→ Activity
Write out every line from the listing below where the string "left" is found.

→ Given records
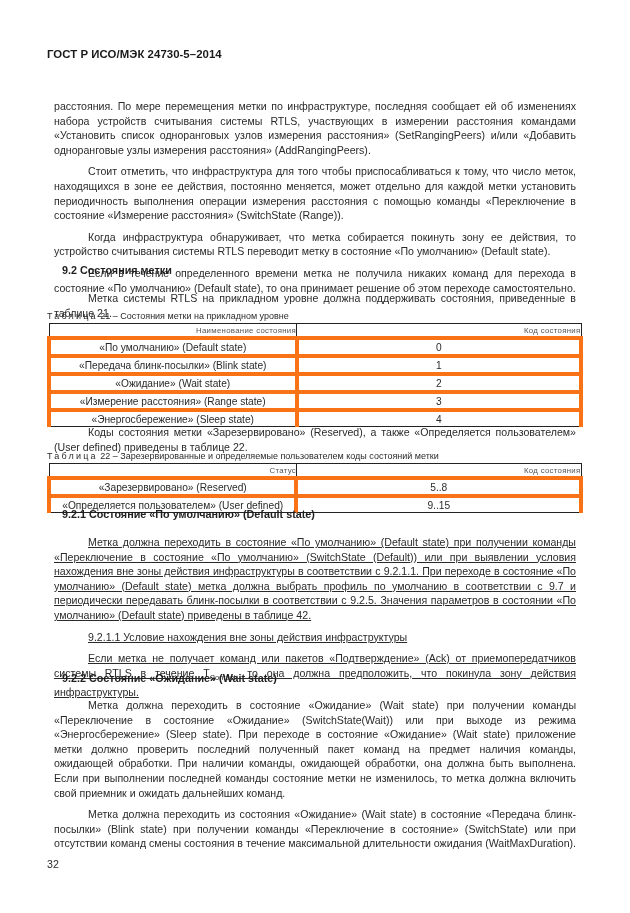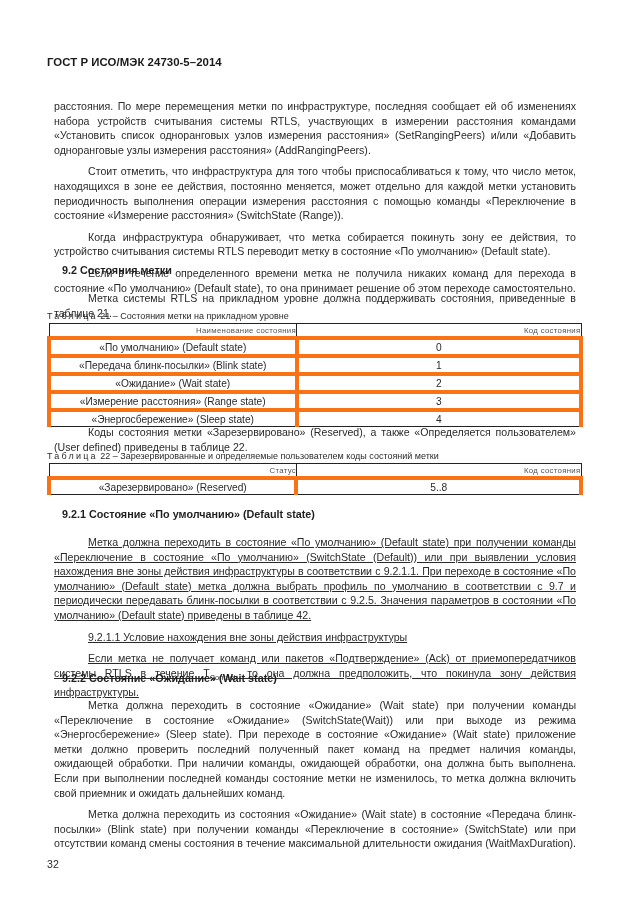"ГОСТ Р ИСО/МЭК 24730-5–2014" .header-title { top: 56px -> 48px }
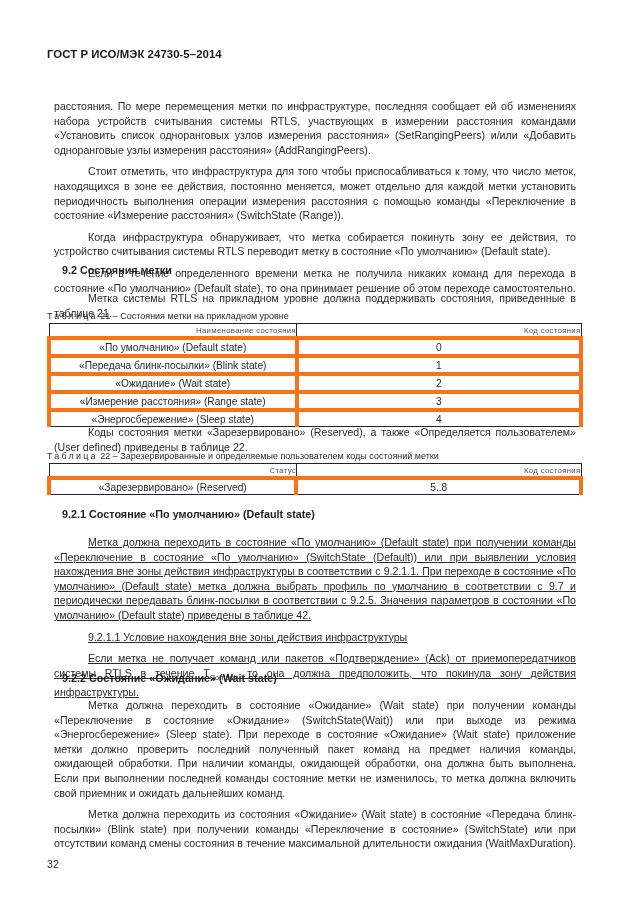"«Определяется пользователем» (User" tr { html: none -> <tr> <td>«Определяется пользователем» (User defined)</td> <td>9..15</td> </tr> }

...

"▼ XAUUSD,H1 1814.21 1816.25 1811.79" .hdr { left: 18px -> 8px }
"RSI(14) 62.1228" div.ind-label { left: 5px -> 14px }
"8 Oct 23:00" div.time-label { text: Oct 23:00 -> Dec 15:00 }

→ Written reply
"▼ XAUUSD,H1 1814.21 1816.25 1811.79" .hdr { left: 18px -> 8px }
"RSI(14) 62.1228" div.ind-label { left: 5px -> 14px }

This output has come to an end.